TASK REQUIREMENTS -> Reproduce only the lines of the material below that start at the line containing "[568,261,838,275] -CLick on" and stop at the line containing "[55,377,229,391] you can". Keep both end lines.

[Opening SOURCE INFORMATION section]

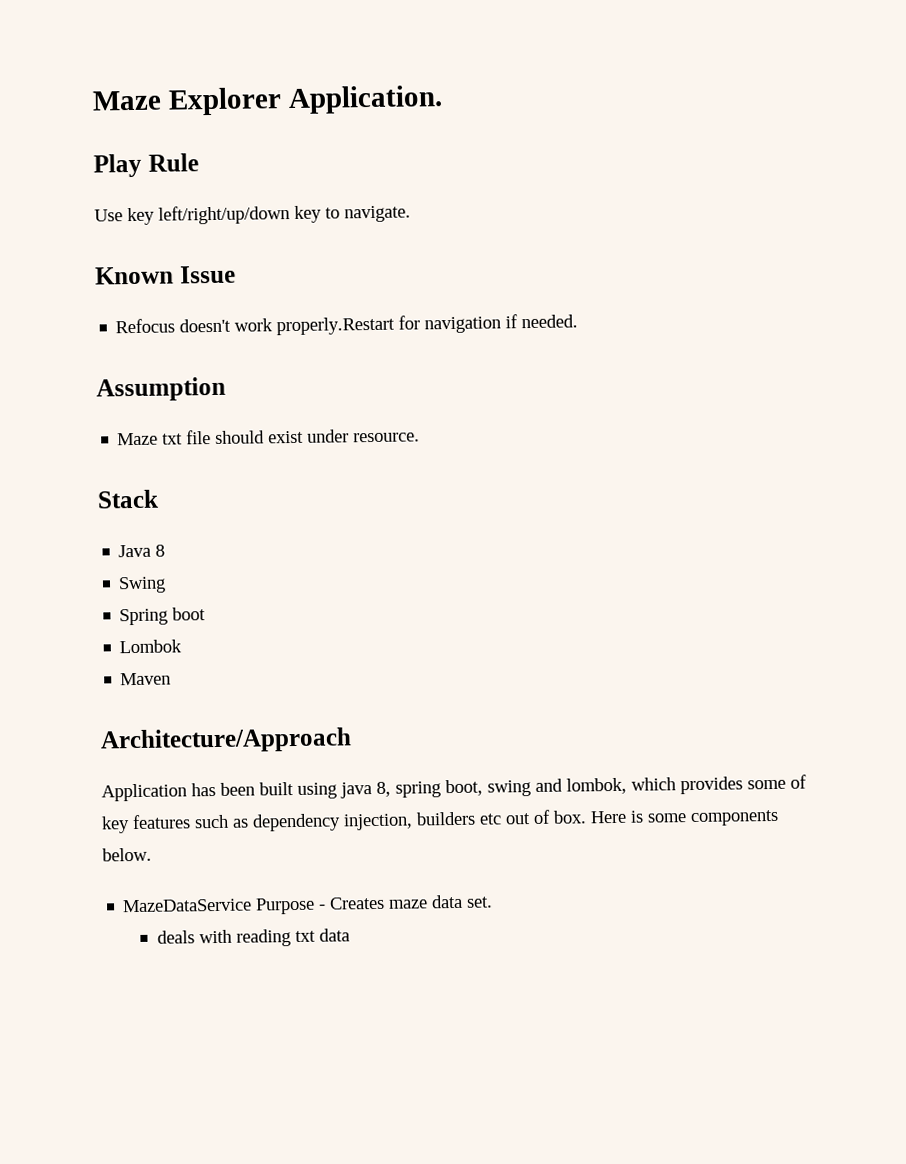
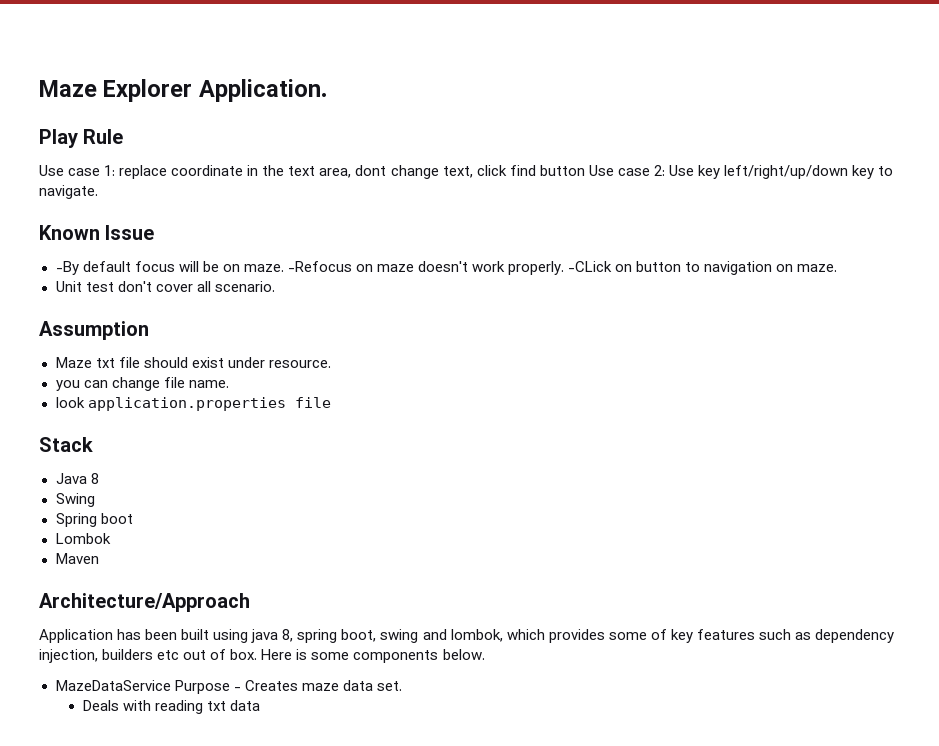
(123, 215) none -> [68,165,694,179] case 1: replace coordinate in the text area, dont change text, click find button Use case 2: Use
[115,314,579,336] Refocus doesn't work properly.Restart for navigation if needed. -> [55,261,838,275] [55,281,275,292] -By default focus will be on maze. -Refocus on maze doesn't work properly. -CLick on button to navigation on maze. // Unit test don't cover all scenario.
(421, 437) none -> [55,377,229,391] [55,397,331,411] // you can change file name. // look application.properties file
[157,930,196,944] deals -> [82,700,119,711] Deals

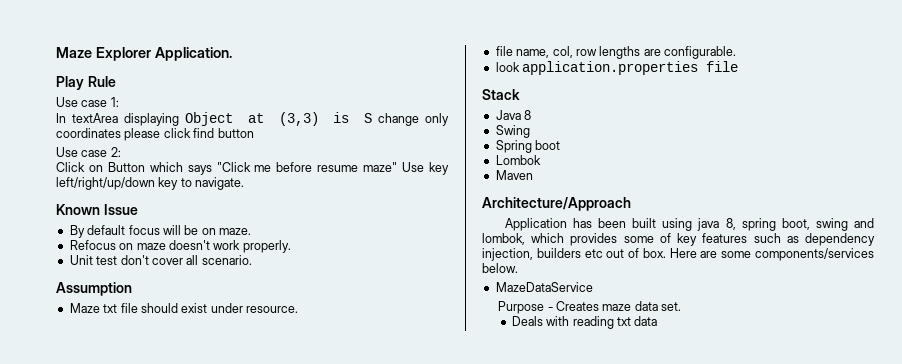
[119,165,473,179] replace coordinate in the text area, dont change text, -> [56,112,449,126] [56,128,161,141] // In textArea displaying Object at (3,3) is S change only coordinates please
(585, 170) none -> (254, 133) //
(665, 170) none -> [56,162,398,175] // Click on Button which says "Click me before resume maze"
[55,261,79,275] -By -> [69,225,85,238] By
[287,261,352,272] -Refocus -> [69,240,116,250] // Refocus
[568,261,838,275] -CLick on button to navigation on maze. -> (291, 246) none
[55,377,229,391] you can change file name. -> [495,46,736,59] file name, col, row lengths are configurable.
[296,649,439,663] is some components -> [700,248,874,261] are some components/services
(171, 685) none -> (593, 287) //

[Closing SOURCE INFORMATION section]

YOUR RESPONSE ->
[568,261,838,275] -CLick on button to navigation on maze. -> (291, 246) none
[55,377,229,391] you can change file name. -> [495,46,736,59] file name, col, row lengths are configurable.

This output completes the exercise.